**RECORDS FOR THE TASK**.
'''

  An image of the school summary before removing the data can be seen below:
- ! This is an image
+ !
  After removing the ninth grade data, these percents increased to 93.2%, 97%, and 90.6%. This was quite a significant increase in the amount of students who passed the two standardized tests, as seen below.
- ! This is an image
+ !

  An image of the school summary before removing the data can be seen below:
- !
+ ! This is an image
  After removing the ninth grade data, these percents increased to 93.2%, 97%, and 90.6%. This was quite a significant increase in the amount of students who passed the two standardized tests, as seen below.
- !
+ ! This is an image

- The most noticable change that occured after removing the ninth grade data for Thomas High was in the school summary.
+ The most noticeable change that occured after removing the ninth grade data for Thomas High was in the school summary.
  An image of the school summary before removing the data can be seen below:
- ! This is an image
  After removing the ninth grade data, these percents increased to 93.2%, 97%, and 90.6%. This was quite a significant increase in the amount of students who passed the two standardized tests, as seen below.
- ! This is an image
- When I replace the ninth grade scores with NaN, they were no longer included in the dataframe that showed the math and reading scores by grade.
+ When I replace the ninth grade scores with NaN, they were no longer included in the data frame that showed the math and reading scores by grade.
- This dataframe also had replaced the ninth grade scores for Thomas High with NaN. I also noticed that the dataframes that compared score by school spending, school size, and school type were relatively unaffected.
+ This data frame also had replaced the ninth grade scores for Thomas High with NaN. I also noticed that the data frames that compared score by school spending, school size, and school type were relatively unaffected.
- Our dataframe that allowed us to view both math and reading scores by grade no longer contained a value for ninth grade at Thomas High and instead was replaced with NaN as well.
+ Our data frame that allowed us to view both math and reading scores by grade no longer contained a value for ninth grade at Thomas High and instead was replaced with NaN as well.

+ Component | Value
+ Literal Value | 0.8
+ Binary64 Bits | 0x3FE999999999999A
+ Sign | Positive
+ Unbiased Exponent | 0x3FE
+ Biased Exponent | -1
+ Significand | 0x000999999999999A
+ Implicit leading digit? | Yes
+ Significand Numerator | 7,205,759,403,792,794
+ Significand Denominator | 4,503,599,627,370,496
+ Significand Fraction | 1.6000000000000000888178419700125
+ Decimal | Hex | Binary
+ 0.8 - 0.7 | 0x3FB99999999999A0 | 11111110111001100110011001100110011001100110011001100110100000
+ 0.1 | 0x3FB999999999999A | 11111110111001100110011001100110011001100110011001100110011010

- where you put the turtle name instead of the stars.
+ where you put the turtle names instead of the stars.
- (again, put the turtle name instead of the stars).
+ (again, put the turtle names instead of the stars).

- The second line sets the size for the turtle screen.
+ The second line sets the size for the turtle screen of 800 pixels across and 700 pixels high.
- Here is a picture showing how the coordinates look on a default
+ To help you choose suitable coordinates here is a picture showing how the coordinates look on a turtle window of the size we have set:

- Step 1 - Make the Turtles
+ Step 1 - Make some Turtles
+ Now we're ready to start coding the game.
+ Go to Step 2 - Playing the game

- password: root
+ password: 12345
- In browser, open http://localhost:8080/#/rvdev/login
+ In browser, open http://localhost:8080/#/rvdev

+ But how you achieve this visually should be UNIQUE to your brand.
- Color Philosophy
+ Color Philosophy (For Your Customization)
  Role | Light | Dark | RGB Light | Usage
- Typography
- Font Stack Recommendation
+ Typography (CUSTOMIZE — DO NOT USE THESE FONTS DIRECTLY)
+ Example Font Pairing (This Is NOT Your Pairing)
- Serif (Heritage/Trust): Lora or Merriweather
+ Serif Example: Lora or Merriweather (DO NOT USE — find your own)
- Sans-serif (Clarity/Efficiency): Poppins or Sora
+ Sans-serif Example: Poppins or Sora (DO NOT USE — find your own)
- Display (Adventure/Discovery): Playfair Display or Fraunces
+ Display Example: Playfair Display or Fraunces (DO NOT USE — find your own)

'''

**DESCRIPTION OF THE TASK**.
As the exercise requires, copy out the data shown above word for word.

**EXERCISE RESULT**.
  An image of the school summary before removing the data can be seen below:
- ! This is an image
+ !
  After removing the ninth grade data, these percents increased to 93.2%, 97%, and 90.6%. This was quite a significant increase in the amount of students who passed the two standardized tests, as seen below.
- ! This is an image
+ !

  An image of the school summary before removing the data can be seen below:
- !
+ ! This is an image
  After removing the ninth grade data, these percents increased to 93.2%, 97%, and 90.6%. This was quite a significant increase in the amount of students who passed the two standardized tests, as seen below.
- !
+ ! This is an image

- The most noticable change that occured after removing the ninth grade data for Thomas High was in the school summary.
+ The most noticeable change that occured after removing the ninth grade data for Thomas High was in the school summary.
  An image of the school summary before removing the data can be seen below:
- ! This is an image
  After removing the ninth grade data, these percents increased to 93.2%, 97%, and 90.6%. This was quite a significant increase in the amount of students who passed the two standardized tests, as seen below.
- ! This is an image
- When I replace the ninth grade scores with NaN, they were no longer included in the dataframe that showed the math and reading scores by grade.
+ When I replace the ninth grade scores with NaN, they were no longer included in the data frame that showed the math and reading scores by grade.
- This dataframe also had replaced the ninth grade scores for Thomas High with NaN. I also noticed that the dataframes that compared score by school spending, school size, and school type were relatively unaffected.
+ This data frame also had replaced the ninth grade scores for Thomas High with NaN. I also noticed that the data frames that compared score by school spending, school size, and school type were relatively unaffected.
- Our dataframe that allowed us to view both math and reading scores by grade no longer contained a value for ninth grade at Thomas High and instead was replaced with NaN as well.
+ Our data frame that allowed us to view both math and reading scores by grade no longer contained a value for ninth grade at Thomas High and instead was replaced with NaN as well.

+ Component | Value
+ Literal Value | 0.8
+ Binary64 Bits | 0x3FE999999999999A
+ Sign | Positive
+ Unbiased Exponent | 0x3FE
+ Biased Exponent | -1
+ Significand | 0x000999999999999A
+ Implicit leading digit? | Yes
+ Significand Numerator | 7,205,759,403,792,794
+ Significand Denominator | 4,503,599,627,370,496
+ Significand Fraction | 1.6000000000000000888178419700125
+ Decimal | Hex | Binary
+ 0.8 - 0.7 | 0x3FB99999999999A0 | 11111110111001100110011001100110011001100110011001100110100000
+ 0.1 | 0x3FB999999999999A | 11111110111001100110011001100110011001100110011001100110011010

- where you put the turtle name instead of the stars.
+ where you put the turtle names instead of the stars.
- (again, put the turtle name instead of the stars).
+ (again, put the turtle names instead of the stars).

- The second line sets the size for the turtle screen.
+ The second line sets the size for the turtle screen of 800 pixels across and 700 pixels high.
- Here is a picture showing how the coordinates look on a default
+ To help you choose suitable coordinates here is a picture showing how the coordinates look on a turtle window of the size we have set:

- Step 1 - Make the Turtles
+ Step 1 - Make some Turtles
+ Now we're ready to start coding the game.
+ Go to Step 2 - Playing the game

- password: root
+ password: 12345
- In browser, open http://localhost:8080/#/rvdev/login
+ In browser, open http://localhost:8080/#/rvdev

+ But how you achieve this visually should be UNIQUE to your brand.
- Color Philosophy
+ Color Philosophy (For Your Customization)
  Role | Light | Dark | RGB Light | Usage
- Typography
- Font Stack Recommendation
+ Typography (CUSTOMIZE — DO NOT USE THESE FONTS DIRECTLY)
+ Example Font Pairing (This Is NOT Your Pairing)
- Serif (Heritage/Trust): Lora or Merriweather
+ Serif Example: Lora or Merriweather (DO NOT USE — find your own)
- Sans-serif (Clarity/Efficiency): Poppins or Sora
+ Sans-serif Example: Poppins or Sora (DO NOT USE — find your own)
- Display (Adventure/Discovery): Playfair Display or Fraunces
+ Display Example: Playfair Display or Fraunces (DO NOT USE — find your own)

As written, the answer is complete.